Exercise
What is needed is an exact copy of every entry below, minus the images.

(Edit difference data)
————

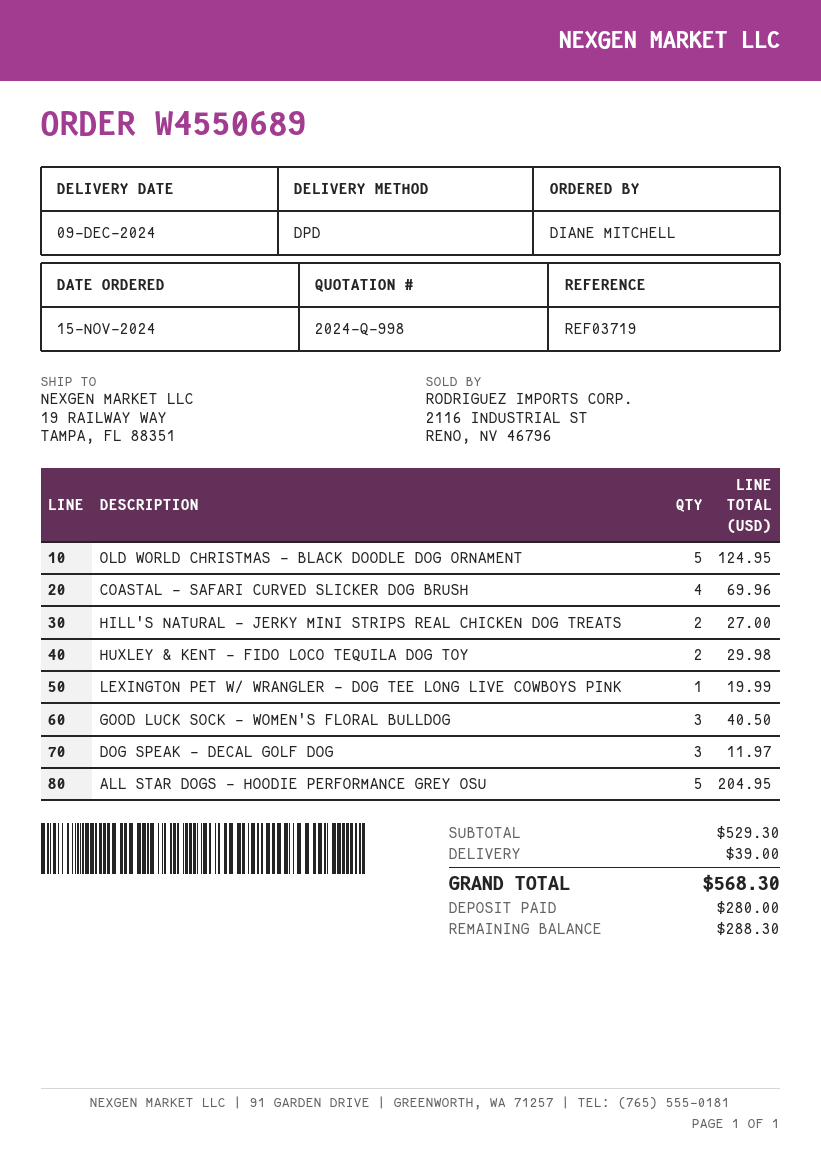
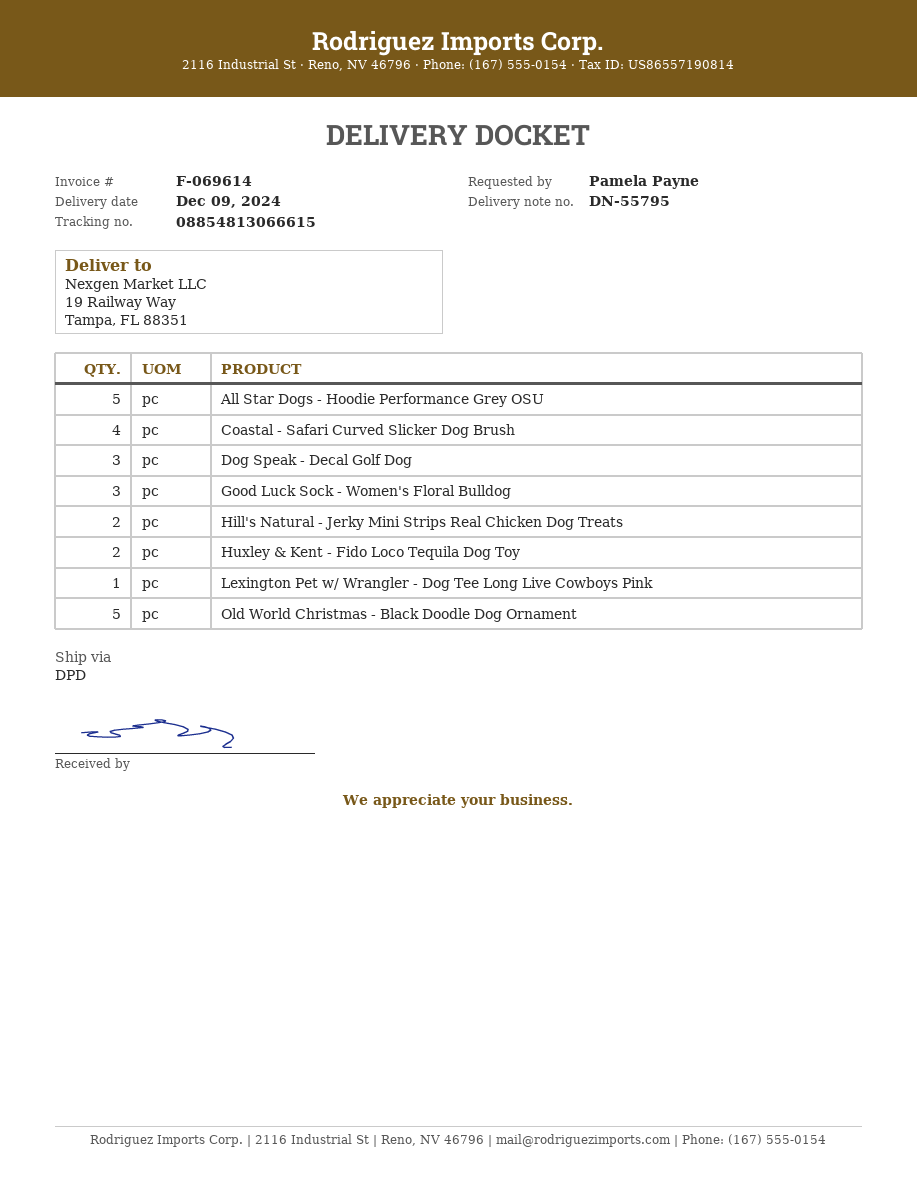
ordered by: DIANE MITCHELL -> Pamela Payne

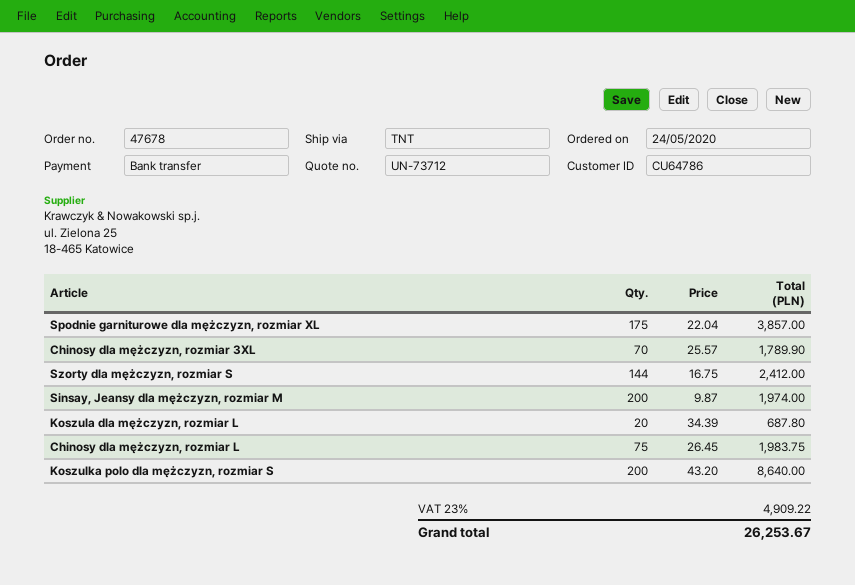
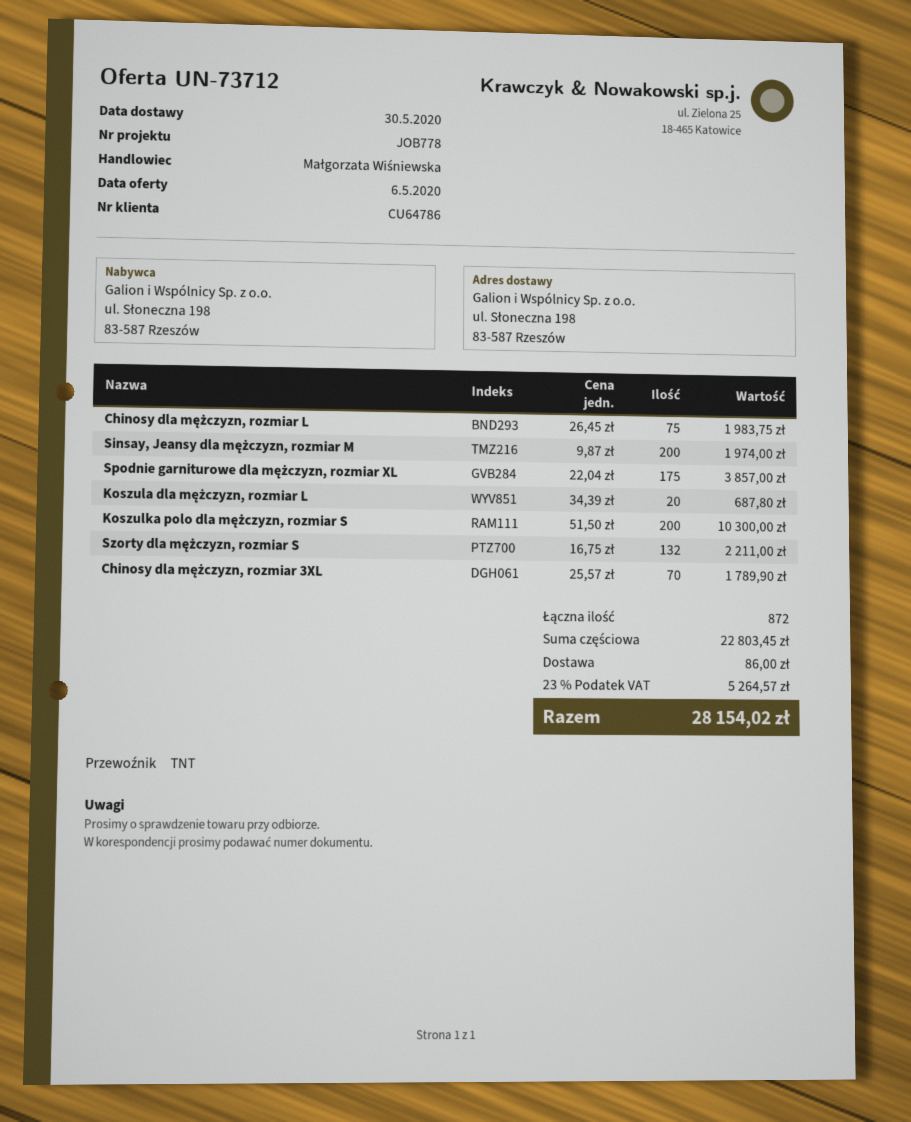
Szorty dla mężczyzn, rozmiar S: 144 x 16.75 = 2412.00 -> 132 x 16.75 = 2211.00
Koszulka polo dla mężczyzn, rozmiar S: 200 x 43.20 = 8640.00 -> 200 x 51.50 = 10300.00
shipping: none -> 86.00
tax: 23% = 4909.22 -> 23% = 5264.57
total: 26253.67 -> 28154.02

————

Written solution
ordered by: DIANE MITCHELL -> Pamela Payne

Szorty dla mężczyzn, rozmiar S: 144 x 16.75 = 2412.00 -> 132 x 16.75 = 2211.00
Koszulka polo dla mężczyzn, rozmiar S: 200 x 43.20 = 8640.00 -> 200 x 51.50 = 10300.00
shipping: none -> 86.00
tax: 23% = 4909.22 -> 23% = 5264.57
total: 26253.67 -> 28154.02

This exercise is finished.